After reviewing all of the evidence and intently studying the briefs and oral argument of counsel, we confess that any legal or equitable cause of action outside of the pleadings upon which to peg the verdict has escaped us. Usually, the decision as to whether the issue has been tried by express or implied consent under Rule 15(b) is a matter for the trial court's discretion, which will not be altered on appeal absent an abuse thereof. However, a decision as to whether there was an abuse of discretion is not necessary in this case.

The jury charge was solely concerned with issues raised only by the pleadings. There was no jury charge upon any theory of recovery not covered by the amended complaint; it was not even mentioned. If we assume, without deciding, that, in addition to the amended complaint, a valid theory of liability was tried by consent, the trial court erred in overruling the motion for a new trial. In Atlantic Coast Line Railroad Co. v. Darden, 216 F.2d 125 (5th Cir. 1954), the following applicable language appears:

[W]hile Rule 15(b) does make provision for enlarging the issues when an issue not raised by the pleadings is tried by express or implied consent, this does not mean that the jury may be left, as it were, without direction or control to determine for themselves whether and what issues were so presented.... [I]n such a situation the pleadings should be amended,... or the district judge, by an appropriate instruction, should frame the issue or issues for the jury.

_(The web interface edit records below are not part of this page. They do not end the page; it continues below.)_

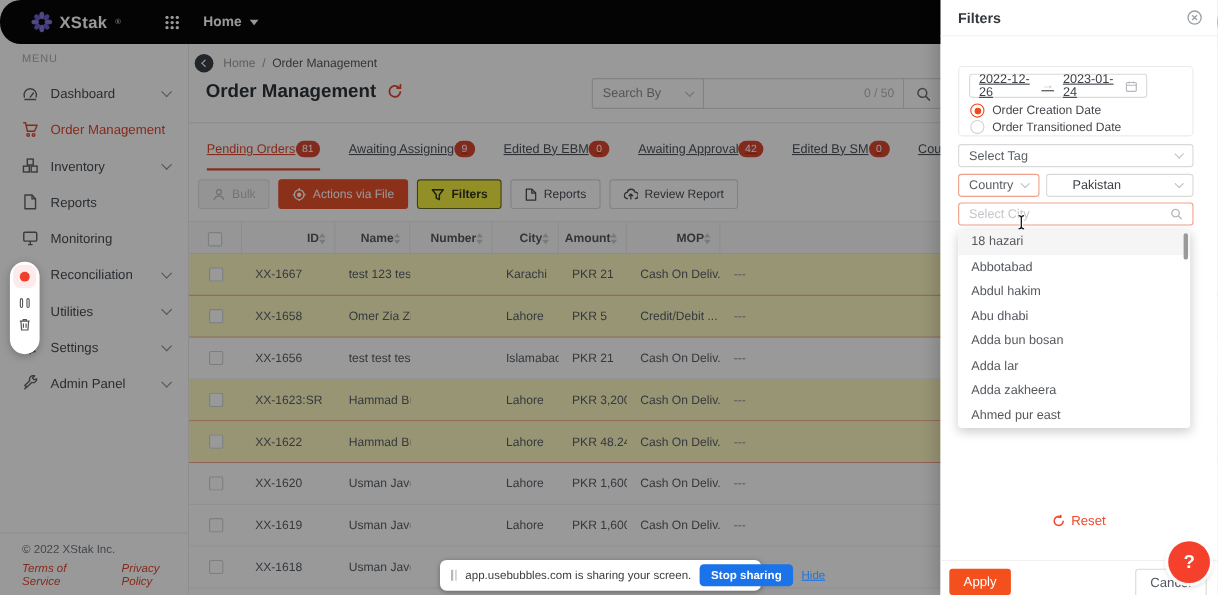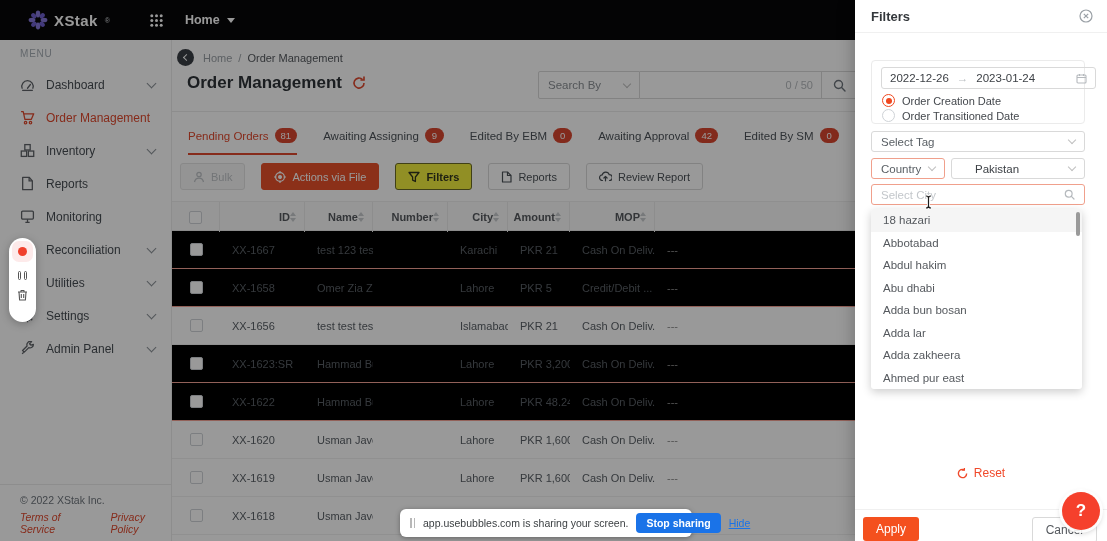--- a/index.html
+++ b/index.html
@@ -8,7 +8,7 @@
   .stage { position:relative; width:1107px; height:541px; overflow:hidden; background:#fff; }
 
   
-  .navbar { position:absolute; left:0; top:0; width:1107px; height:40px; background:#070709; display:flex; align-items:center; z-index:1; }
+  .navbar { position:absolute; left:0; top:0; width:1107px; height:40px; background:#070709; display:flex; align-items:center; z-index:1;border-radius:19px; }
   .brand { display:flex; align-items:center; margin-left:28px; gap:6px; }
   .brand-name { color:#fff; font-size:15px; font-weight:bold; letter-spacing:.4px; }
   .brand-mark { color:#cfd2d6; font-size:7px; vertical-align:top; margin-left:1px; }

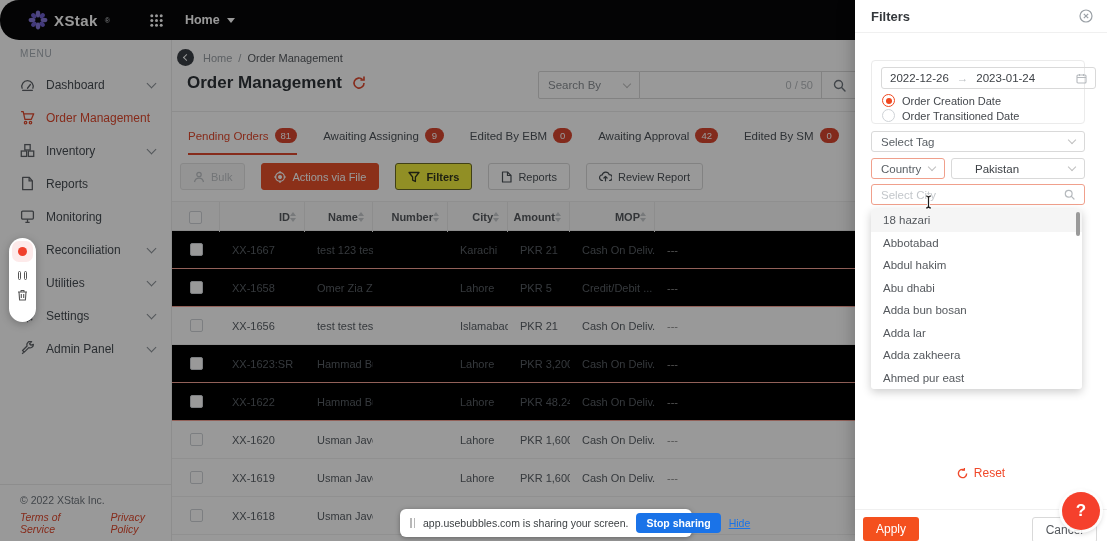--- a/index.html
+++ b/index.html
@@ -102,7 +102,7 @@
   .panel-title { font-size:13px; font-weight:600; color:#33373b; }
   .p-close { cursor:pointer; display:inline-flex; }
   .date-group { position:absolute; left:16px; top:60px; width:214px; height:64px; border:1px solid #ebebeb; border-radius:4px; }
-  .date-range { position:absolute; left:9px; top:6px; width:215px; height:22px; border:1px solid #d9d9d9; border-radius:3px; display:flex; align-items:center; gap:8px; padding:0 8px; font-size:11.5px; color:#3d4146; cursor:pointer; }
+  .date-range { position:absolute; left:9px; top:6px; width:162px; height:22px; border:1px solid #d9d9d9; border-radius:3px; display:flex; align-items:center; gap:8px; padding:0 8px; font-size:11.5px; color:#3d4146; cursor:pointer;text-decoration:underline; }
   .date-sep { color:#b9bdc1; }
   .date-cal { margin-left:auto; display:inline-flex; }
   .radio-row { position:absolute; left:10px; display:flex; align-items:center; gap:7px; font-size:11px; color:#44484d; cursor:pointer; }

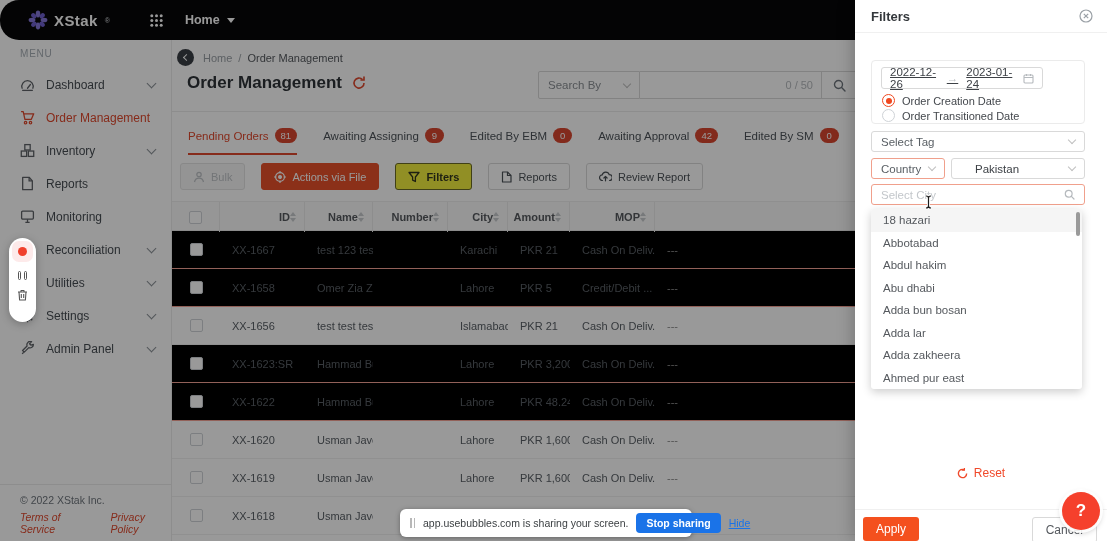--- a/index.html
+++ b/index.html
@@ -48,7 +48,7 @@
   .search-btn { width:36px; height:28px; border:1px solid #d9d9d9; border-left:none; display:flex; align-items:center; justify-content:center; background:#fff; cursor:pointer; border-radius:0 2px 2px 0; }
 
   .tabs { position:absolute; top:82px; left:16px; display:flex; gap:26px; }
-  .tab { display:flex; align-items:center; gap:6px; font-size:11.5px; color:#4d5359; padding:6px 0 10px; cursor:pointer; border-bottom:2px solid transparent; white-space:nowrap; }
+  .tab { display:flex; align-items:center; font-size:11.5px; color:#4d5359; padding:6px 0 10px; cursor:pointer; border-bottom:2px solid transparent; white-space:nowrap;text-decoration:underline; }
   .tab.active { color:#e0492e; border-bottom-color:#e0492e; }
   .badge { background:#d9472f; color:#fff; font-size:9.5px; padding:2px 6px; border-radius:9px; min-width:19px; text-align:center; }
 

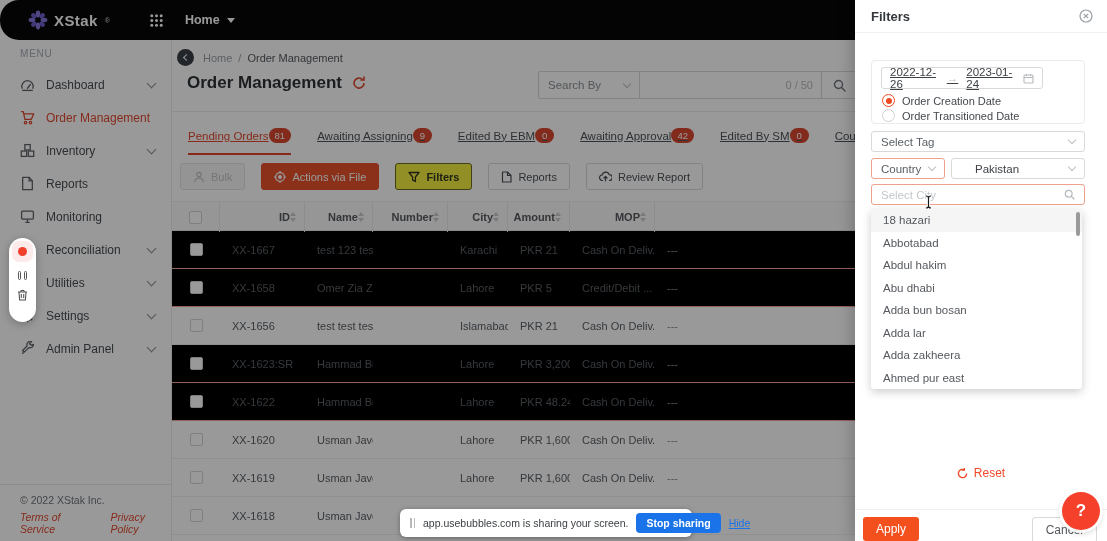--- a/index.html
+++ b/index.html
@@ -52,7 +52,7 @@
   .tab.active { color:#e0492e; border-bottom-color:#e0492e; }
   .badge { background:#d9472f; color:#fff; font-size:9.5px; padding:2px 6px; border-radius:9px; min-width:19px; text-align:center; }
 
-  .toolbar { position:absolute; top:123px; left:8px; display:flex; gap:16px; }
+  .toolbar { position:absolute; top:123px; left:8px; display:flex; gap:8px; }
   .btn { height:27px; display:flex; align-items:center; gap:6px; padding:0 12px; font-size:11px; border-radius:3px; border:1px solid #d9d9d9; background:#fff; color:#4a5056; cursor:pointer; white-space:nowrap; }
   .btn .bicon { display:inline-flex; }
   .btn-bulk { background:#f7f7f7; border-color:#e3e3e3; color:#bfc3c7; cursor:default; }

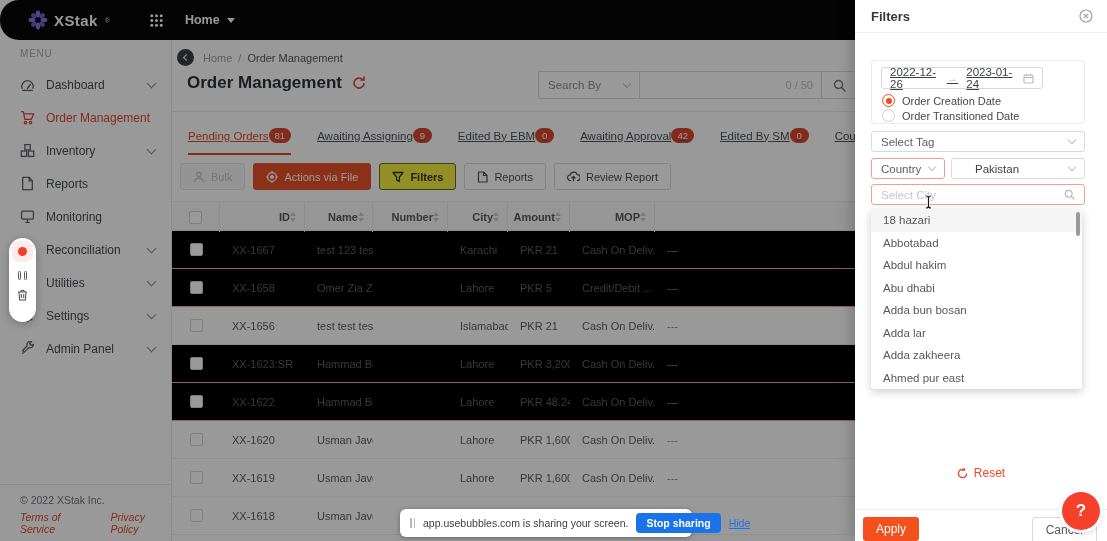--- a/index.html
+++ b/index.html
@@ -71,7 +71,7 @@
   .sorter .up { border-bottom:4px solid #c6cacd; }
   .sorter .dn { border-top:4px solid #c6cacd; }
   .trow { height:38px; border-bottom:1px solid #f0f0f0; background:#fff; }
-  .trow.hl { background:#000000; border-bottom-color:#f3a294; }
+  .trow.hl { background:#fef9c3; border-bottom-color:#f3a294; }
   .td { font-size:11px; color:#5a6066; padding-left:12px; overflow:hidden; white-space:nowrap; }
   .td.muted { color:#8c8c8c; }
   .c-check { display:flex; justify-content:center; padding-left:0; }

Argument of counsel to a jury does not replace the court's charge to the jury. If a new theory of recovery or defense outside of the pleading is presented, the interested attorney has a duty to the court to call it to the court's attention with sufficient particularity and clarity to enable the court to amply define the issue to the jury. The jury cannot be left without a rudder as to what they are called upon to decide and as to the law applicable thereto. Since nothing is contained in the jury charge upon the new theory of recovery, if they did return the verdict upon such theory, it was not authorized under the law. What we have said in this regard presupposes that there was a valid new theory and that it was within the province of a jury to decide after being properly instructed upon the law; but, if it was not a jury question, it was an issue for the court's determination. ARCP, Rules 38 and 39.

We hold, therefore, that the court should have granted Travelers' motion for a new trial on the ground that the awarded damages were excessive. Additionally, it appears that the verdict was clearly contrary to the charge of the court.

There was no objection by either party to the charge on damages. This instruction to the jury, to which both parties assented by their silence, became the law of the case by which the jury was bound. Lee v. Gidley, 252 Ala. 156, 40 So. 2d 80 (1949). Liberty Truck Sales v. Fountain, Inc., 381 So. 2d 646 (Ala.Civ.App.1980)

As previously stated, the evidence shows that C.C.H. was entitled, at most, to recover from Travelers under the bond the sum of $437.85, plus a stipulated attorney's fee of one-third thereof and interest at the rate of six percent per annum from the earliest *1016 possible date that the work could have been done, January 15, 1979. A judgment will accordingly be entered that, unless the plaintiff files a remittitur with the clerk of this court within thirty days reducing the judgment to $583.80 ($437.85 plus such attorney's fee) and interest upon the amount of $437.85 as above stated, the judgment of the trial court shall stand reversed and the case shall be remanded. If, however, such remittitur is filed, a judgment for $583.80, with said interest thereon, will stand affirmed. Liberty Truck Sales, Inc. v. Fountain, supra.

The foregoing opinion was prepared by retired circuit judge EDWARD N. SCRUGGS while serving on active duty status as a judge of this court under the provisions of § 12-18-10(e) of the Code of Alabama (1975). His opinion is hereby adopted as that of the court.


All the Judges concur.


[*] No remittitur having been filed, the Court of Civil Appeals, on January 8, 1981, issued an order reversing and remanding this case.